* [WHAT THE TASK REQUIRES]: The reply should hold only the lines from the one with "vertical-align: middle;" to the one with "<td>82kg</td>", both ends kept, exactly as they appear below, without any pictures.

★ ★ ★

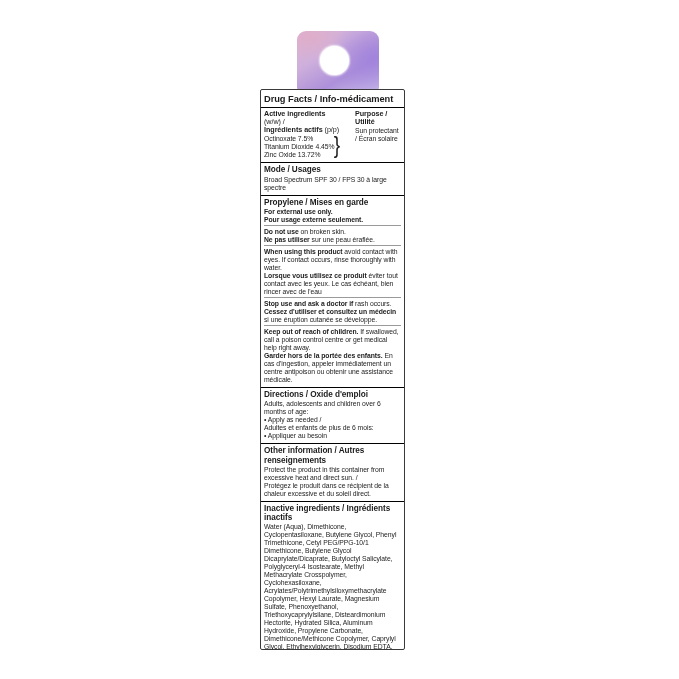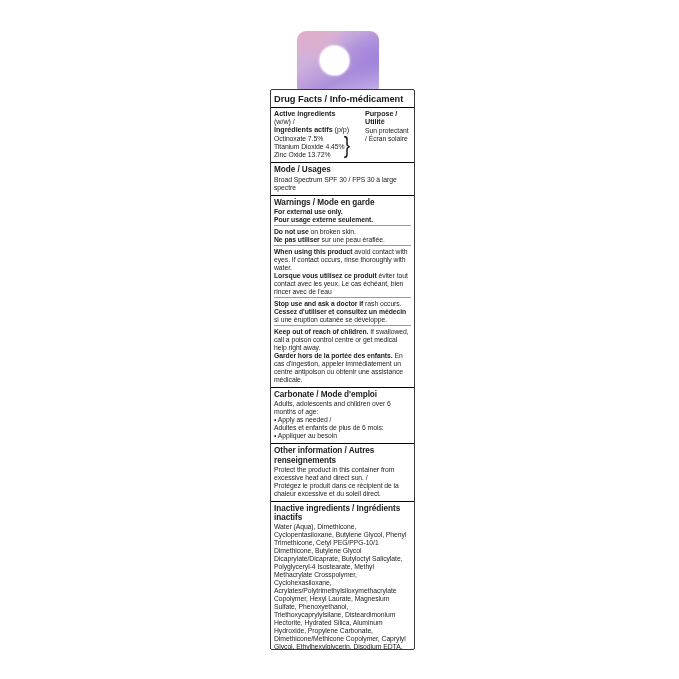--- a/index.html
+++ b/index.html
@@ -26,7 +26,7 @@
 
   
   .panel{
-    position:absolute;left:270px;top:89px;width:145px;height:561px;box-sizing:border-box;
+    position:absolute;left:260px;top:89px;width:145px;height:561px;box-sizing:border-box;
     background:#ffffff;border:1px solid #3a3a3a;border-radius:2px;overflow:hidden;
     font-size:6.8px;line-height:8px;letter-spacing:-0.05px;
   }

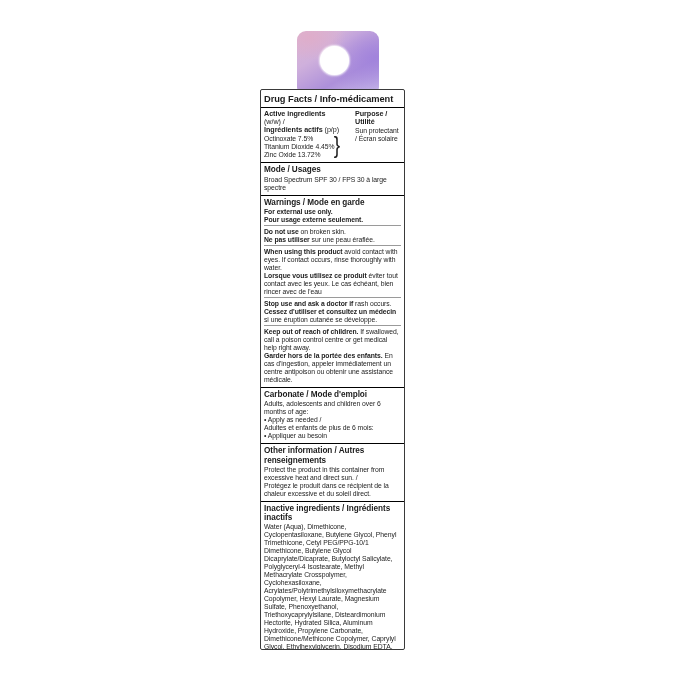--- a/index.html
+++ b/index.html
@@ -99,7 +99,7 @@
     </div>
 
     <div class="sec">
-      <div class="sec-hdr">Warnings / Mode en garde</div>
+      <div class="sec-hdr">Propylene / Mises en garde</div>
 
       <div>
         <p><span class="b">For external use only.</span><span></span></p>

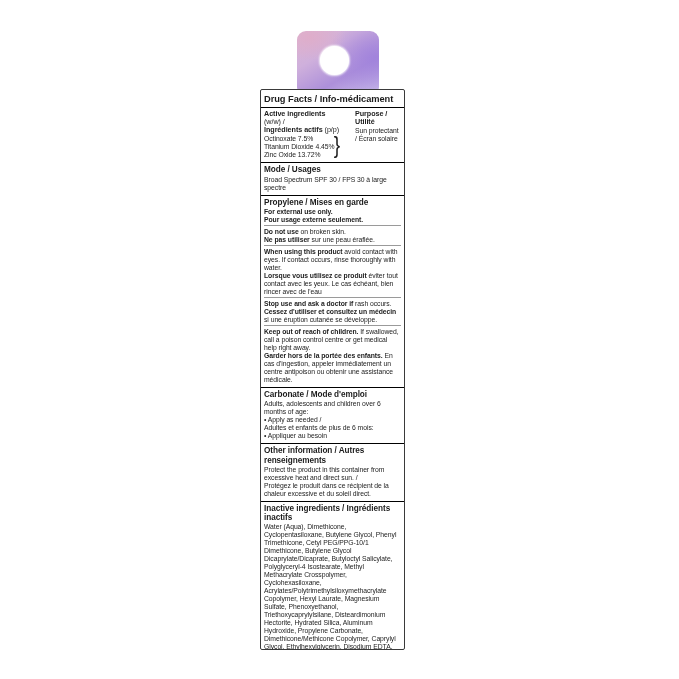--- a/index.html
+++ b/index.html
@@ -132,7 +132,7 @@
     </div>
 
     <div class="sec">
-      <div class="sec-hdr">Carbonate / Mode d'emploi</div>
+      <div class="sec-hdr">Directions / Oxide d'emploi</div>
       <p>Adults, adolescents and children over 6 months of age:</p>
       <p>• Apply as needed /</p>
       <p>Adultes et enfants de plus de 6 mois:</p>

★ ★ ★

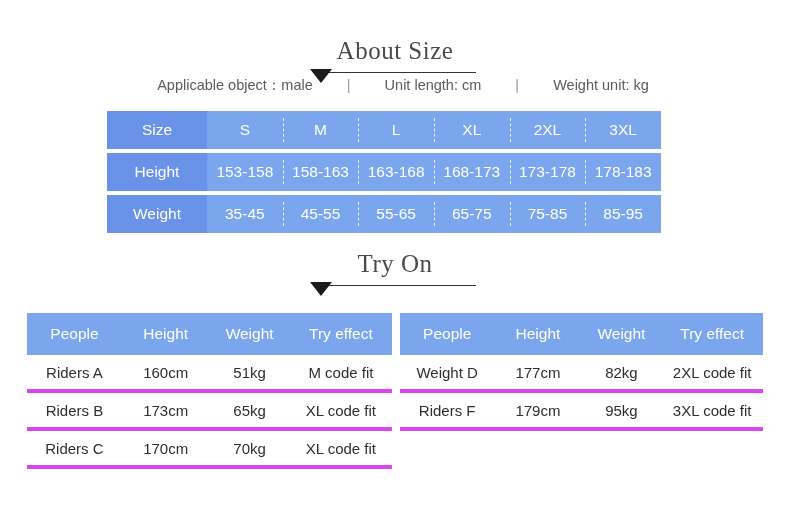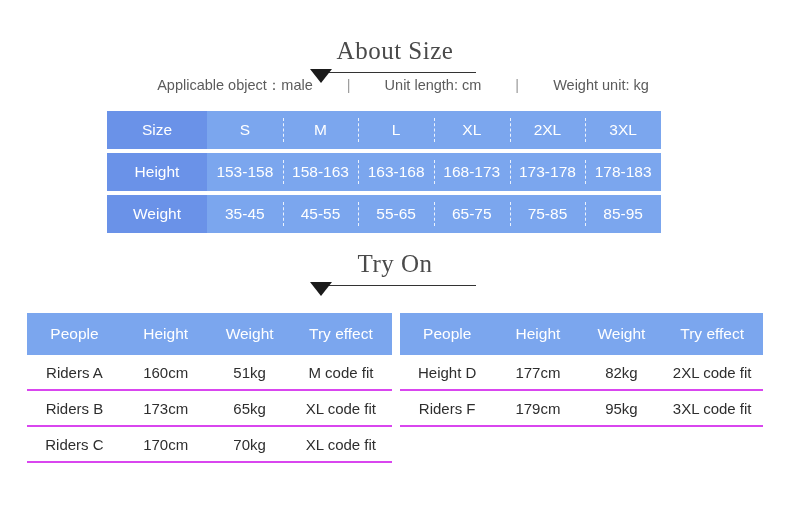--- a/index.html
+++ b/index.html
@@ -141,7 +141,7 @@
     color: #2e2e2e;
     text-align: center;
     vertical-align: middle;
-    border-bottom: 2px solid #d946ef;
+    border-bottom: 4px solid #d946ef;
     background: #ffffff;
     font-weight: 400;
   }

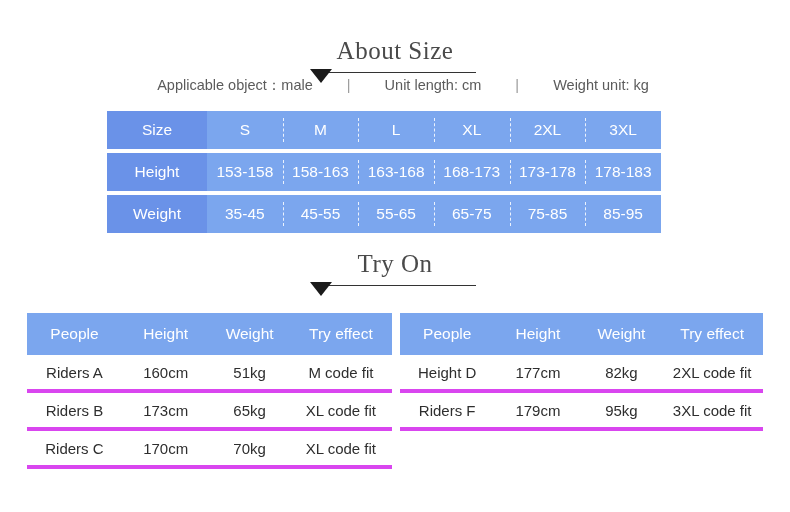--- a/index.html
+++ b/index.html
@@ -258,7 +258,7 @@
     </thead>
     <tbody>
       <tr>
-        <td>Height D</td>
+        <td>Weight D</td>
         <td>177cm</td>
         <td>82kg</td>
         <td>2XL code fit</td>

★ ★ ★

* [WRITTEN SOLUTION]:
     vertical-align: middle;
-    border-bottom: 2px solid #d946ef;
+    border-bottom: 4px solid #d946ef;
     background: #ffffff;
     font-weight: 400;
   }

--- a/index.html
+++ b/index.html
@@ -258,7 +258,7 @@
     </thead>
     <tbody>
       <tr>
-        <td>Height D</td>
+        <td>Weight D</td>
         <td>177cm</td>
         <td>82kg</td>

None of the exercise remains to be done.